En tout temps, si vous ressentez qu’un.e ami.e n’est pas en sécurité, il est souhaitable de se tourner vers un adulte de confiance, à l’école ou à l’extérieur de l’école, en lui faisant part de vos préoccupations.
Intégration et transition
- Réintégrer les concepts liés aux savoirs et rappeler le lien entre le savoir et la compétence
Conclusion de l’activité : Assurez vous d’avoir un temps pour clore votre activité :
Retour en grand groupe :
Qu’avons-nous appris ?
Que retenez vous ?
Où et auprès de qui peut-on aller chercher de l’aide ?
Questionner pour faire nommer les différentes formes de violences et quelques manifestations.
Remettre une copie des ressources à chaque élève.
- S'assurer que les élèves se souviennent des savoirs travaillés et les encourager à mettre la compétence en application
Rappeler l’objectif de l’activité : Reconnaitre la violence dans les relations amoureuses.
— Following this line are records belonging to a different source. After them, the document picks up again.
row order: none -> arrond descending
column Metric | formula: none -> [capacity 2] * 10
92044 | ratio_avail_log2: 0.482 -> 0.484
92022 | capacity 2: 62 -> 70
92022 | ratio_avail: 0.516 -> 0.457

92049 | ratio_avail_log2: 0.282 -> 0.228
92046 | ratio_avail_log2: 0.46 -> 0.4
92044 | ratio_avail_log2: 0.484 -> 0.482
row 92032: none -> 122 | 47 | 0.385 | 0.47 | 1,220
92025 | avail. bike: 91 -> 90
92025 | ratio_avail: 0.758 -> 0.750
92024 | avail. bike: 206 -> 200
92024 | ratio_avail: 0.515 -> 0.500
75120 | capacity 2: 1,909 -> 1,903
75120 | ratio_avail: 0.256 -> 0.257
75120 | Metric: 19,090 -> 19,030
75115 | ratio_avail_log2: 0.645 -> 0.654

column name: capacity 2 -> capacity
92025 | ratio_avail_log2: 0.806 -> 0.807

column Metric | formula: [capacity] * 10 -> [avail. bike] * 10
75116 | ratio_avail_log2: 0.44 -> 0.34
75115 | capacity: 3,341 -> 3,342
Poser cette question aux élèves : Comment cette activité nous permet d’adopter des comportements prosociaux?
Rappel ou présentation des ressources disponibles (école, famille, communauté) : adulte de confiance, parent ou tuteur, organismes du quartier, ressources en ligne (voir la liste des ressources en annexe) et identifier les intervenants scolaires de votre école et comment les contacter.
Identifier les locaux du personnel de soutien psychosocial (infirmière, TES, psychoéducateur, psychologue, etc.) et encourager les élèves à aller les voir s’ils en ressentent le besoin ou s’ils ont d’autres questions ou des inquiétud
Après l'activité
Réinvestissement à l'école
Informer l’équipe d’intervention du milieu et les enseignants de la réalisation de l’activité et :
- Prévoir des moments pour réinvestir le savoir à un autre moment à la suite d’une nouvelle, d’un événement ou autre sujet abordant le savoir. Les réinvestissements peuvent se faire dans le cadre d’autres activités ou matières scolaires.
- Encourager les élèves à verbaliser leurs émotions, à dénoncer la violence.
- Rappeler régulièrement les ressources d’aide et de soutien disponible dans votre milieu et encourager les élèves à les consulter.
- Afficher les ressources disponibles à différents endroits dans l’école.
Activité complémentaire à réaliser en groupe, sous-groupe ou à suggérer aux élèves:
1 – La campagne de sensibilisation : C’est pas violent
Cette campagne vise principalement les jeunes de 15 à 25 ans et se prête à de nombreuses interventions éducatives. En plaçant les jeunes dans la perspective d’une victime de violence, l’expérience permet de :
- Favoriser la reconnaissance de différentes formes de violence plus subtiles;
- Accroître la sensibilité à la réalité des victimes de violence entre partenaires intimes;
- Susciter une réflexion personnelle sur la violence entre partenaires intimes.
La plateforme présente 5 situations distinctes, qui explorent chacune différentes formes de violence non-physique. Voir la plateforme: https://cestpasviolent.com/
Le réinvestissement à la maison et dans la communauté:
Solliciter l’implication des parents ou des tuteurs dans le développement des savoirs:
- Message ou courriel qui expliquent l’activité avec les documents remis aux élèves.
- Inviter les parents à discuter des apprentissages réalisés par leur enfant.
- Offrir et promouvoir des ressources complémentaires dans la communauté, au besoin.
- Collaborer avec des organismes communautaires pour enrichir les interventions.
- Promouvoir les ateliers, les activités parascolaires ou de loisirs dans la communauté.